§ **Exercise prompt**: Search the listing for the string "border" and copy every line that contains it.
--
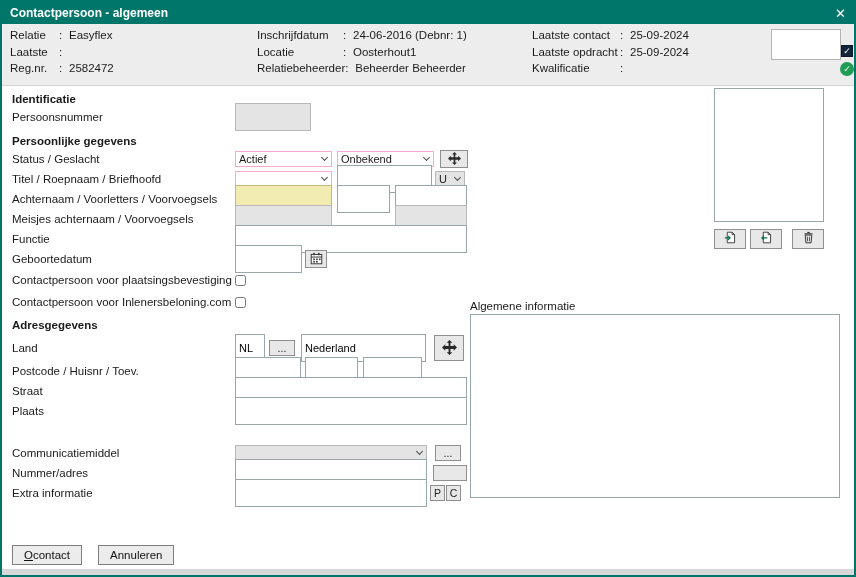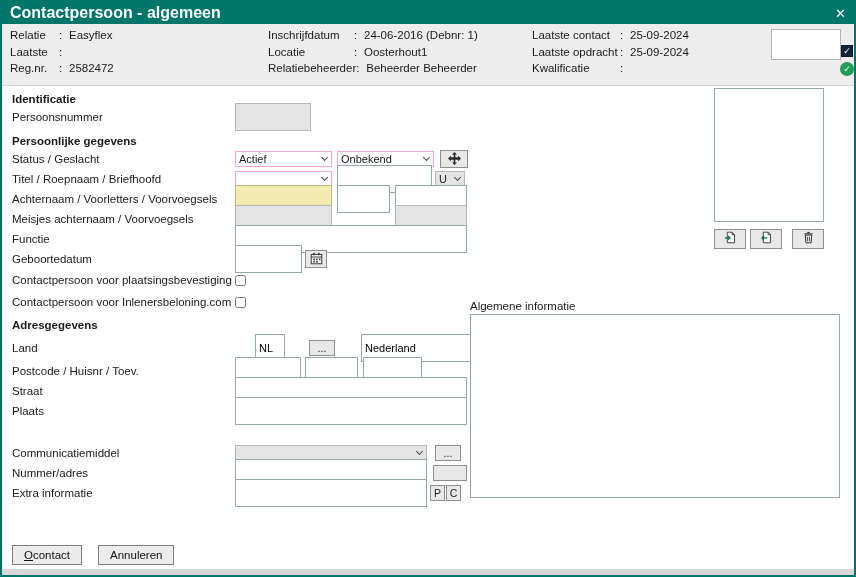--- a/index.html
+++ b/index.html
@@ -7,7 +7,7 @@
   .window{position:relative;width:856px;height:577px;background:#fff;border:2px solid #00756A;overflow:hidden;}
   
   .titlebar{height:22px;background:#00756A;color:#fff;display:flex;align-items:center;padding:0 8px;}
-  .titlebar .title{font-size:16px;font-weight:bold;}
+  .titlebar .title{font-size:12px;font-weight:bold;}
   .titlebar .close{margin-left:auto;font-size:13px;cursor:pointer;line-height:1;}
   
   .header{position:relative;height:62px;background:#EDEDED;border-bottom:1px solid #d6d6d6;font-size:11.5px;color:#1b1b1b;}

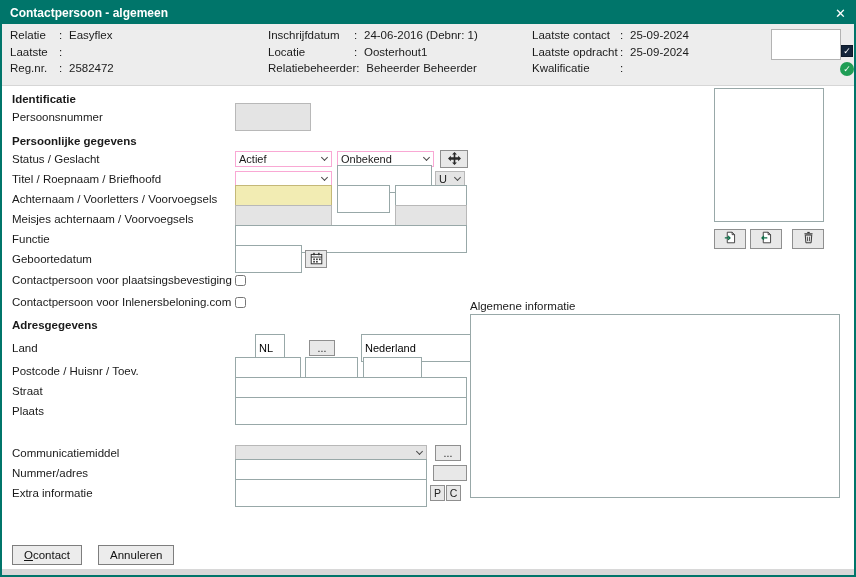--- a/index.html
+++ b/index.html
@@ -93,7 +93,7 @@
           <span class="hvalue">2582472</span>
         </div>
     </div>
-    <div class="hcol c2" style="left:266px">
+    <div class="hcol c2" style="left:255px">
       <div class="hrow">
           <span class="hlabel">Inschrijfdatum</span>
           <span class="hcolon">:</span>

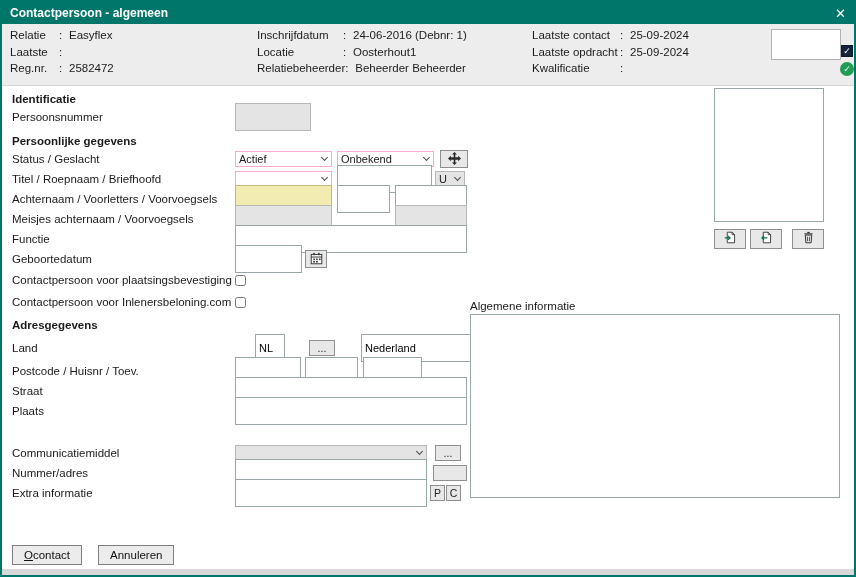--- a/index.html
+++ b/index.html
@@ -27,7 +27,7 @@
   .sect{height:16px;display:flex;align-items:center;font-weight:bold;}
   .mt6{margin-top:6px;} .mt4{margin-top:4px;} .mt2{margin-top:2px;}
   .row{height:20px;display:flex;align-items:center;}
-  .row.h22{height:22px;} .row.h26{height:26px;gap:20px;}
+  .row.h22{height:22px;} .row.h26{height:26px;}
   .lbl{width:223px;flex:0 0 auto;}
   .inp{height:28px;border:1px solid #98a8a8;background:#fff;font-family:"Liberation Sans",sans-serif;font-size:11px;padding:8px 3px;outline:none;}
   .inp.dis{background:#E4E4E4;border-color:#b8b8b8;}

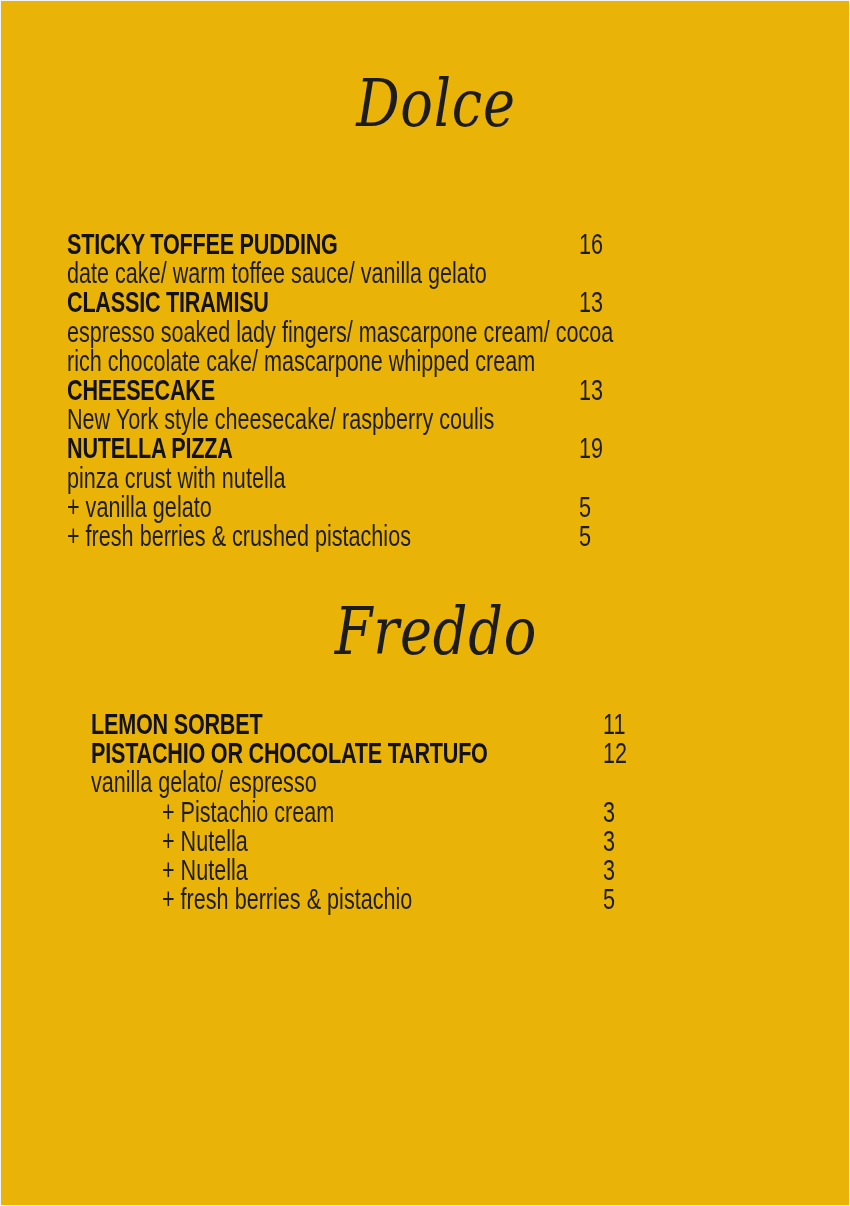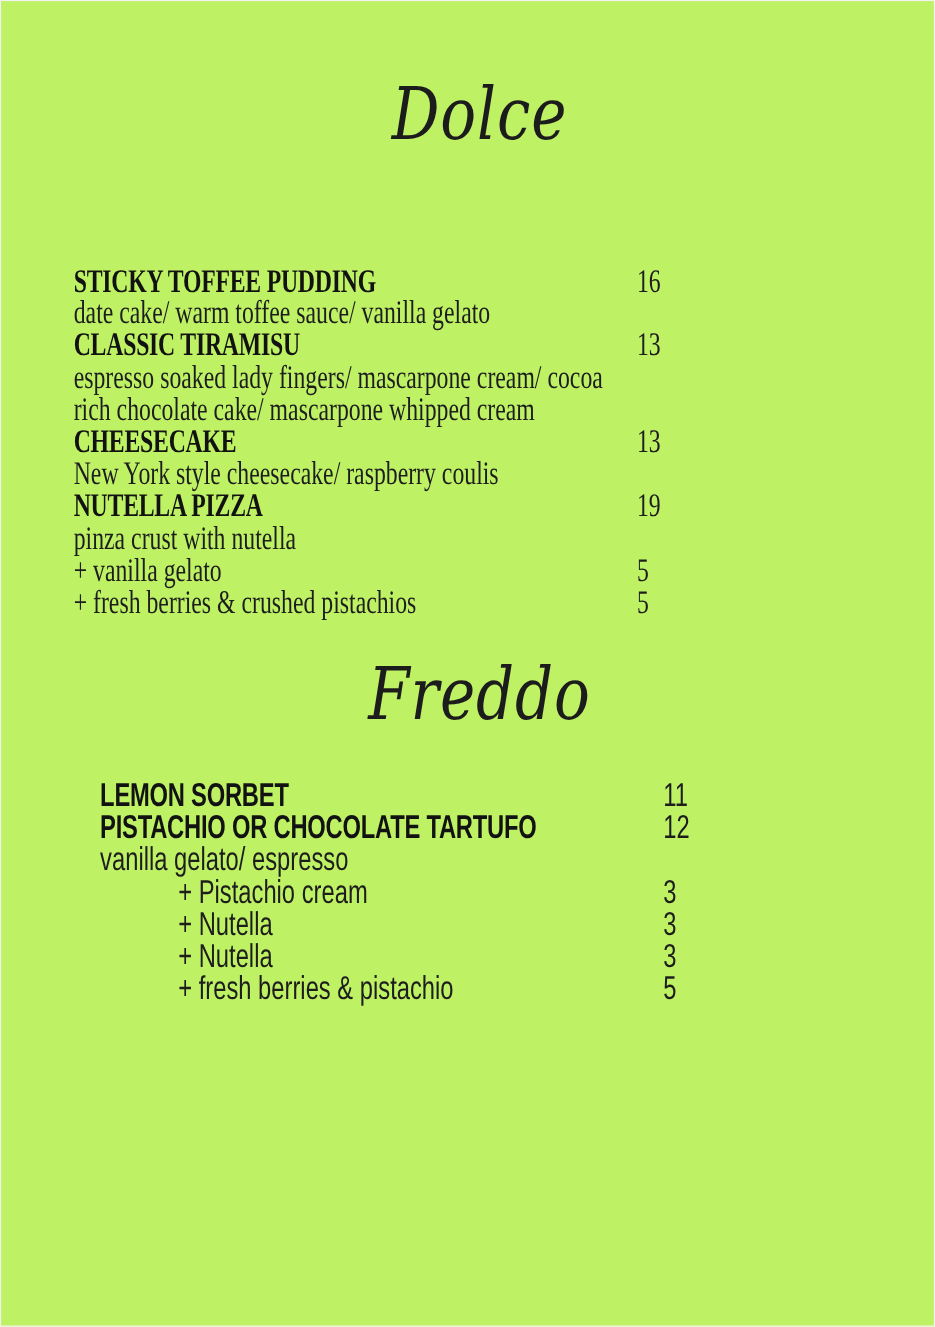--- a/index.html
+++ b/index.html
@@ -11,7 +11,7 @@
     position: relative;
     width: 850px;
     height: 1206px;
-    background: #bef264;
+    background: #eab308;
     box-sizing: border-box;
     border: 1px solid #f2f2f2;
     overflow: hidden;

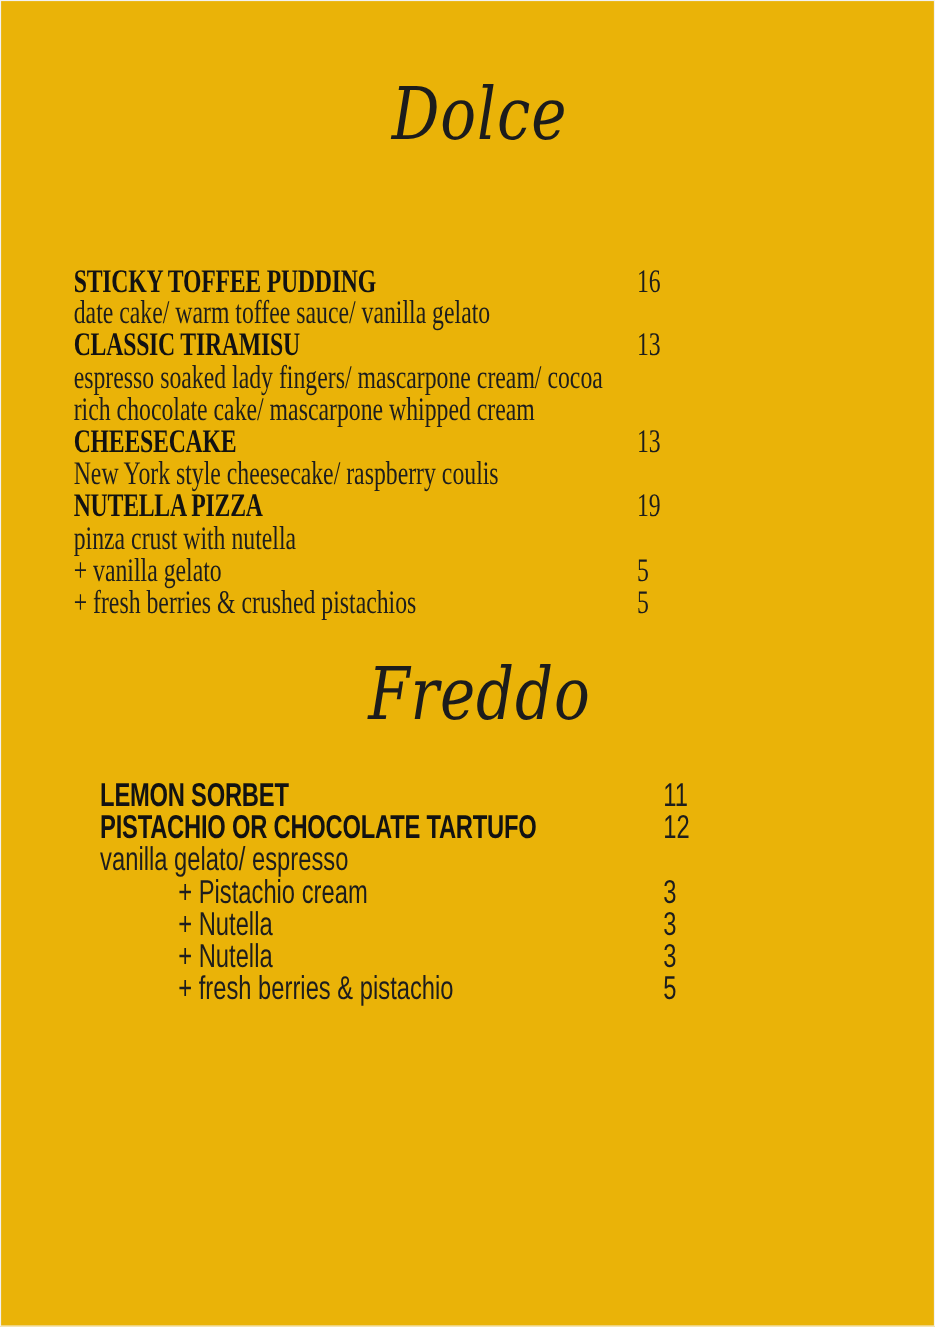--- a/index.html
+++ b/index.html
@@ -42,7 +42,7 @@
     left: 0;
     right: 0;
   }
-  .rows-dolce  { top: 240px; font-family: Liberation Serif, serif; }
+  .rows-dolce  { top: 228px; }
   .rows-freddo { top: 708px; padding-left: 24px; }
 
   .row {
--
§ **Reply to the exercise**:
   .window{position:relative;width:856px;height:577px;background:#fff;border:2px solid #00756A;overflow:hidden;}
   .header{position:relative;height:62px;background:#EDEDED;border-bottom:1px solid #d6d6d6;font-size:11.5px;color:#1b1b1b;}
   .inp{height:28px;border:1px solid #98a8a8;background:#fff;font-family:"Liberation Sans",sans-serif;font-size:11px;padding:8px 3px;outline:none;}
   .inp.dis{background:#E4E4E4;border-color:#b8b8b8;}
     box-sizing: border-box;
     border: 1px solid #f2f2f2;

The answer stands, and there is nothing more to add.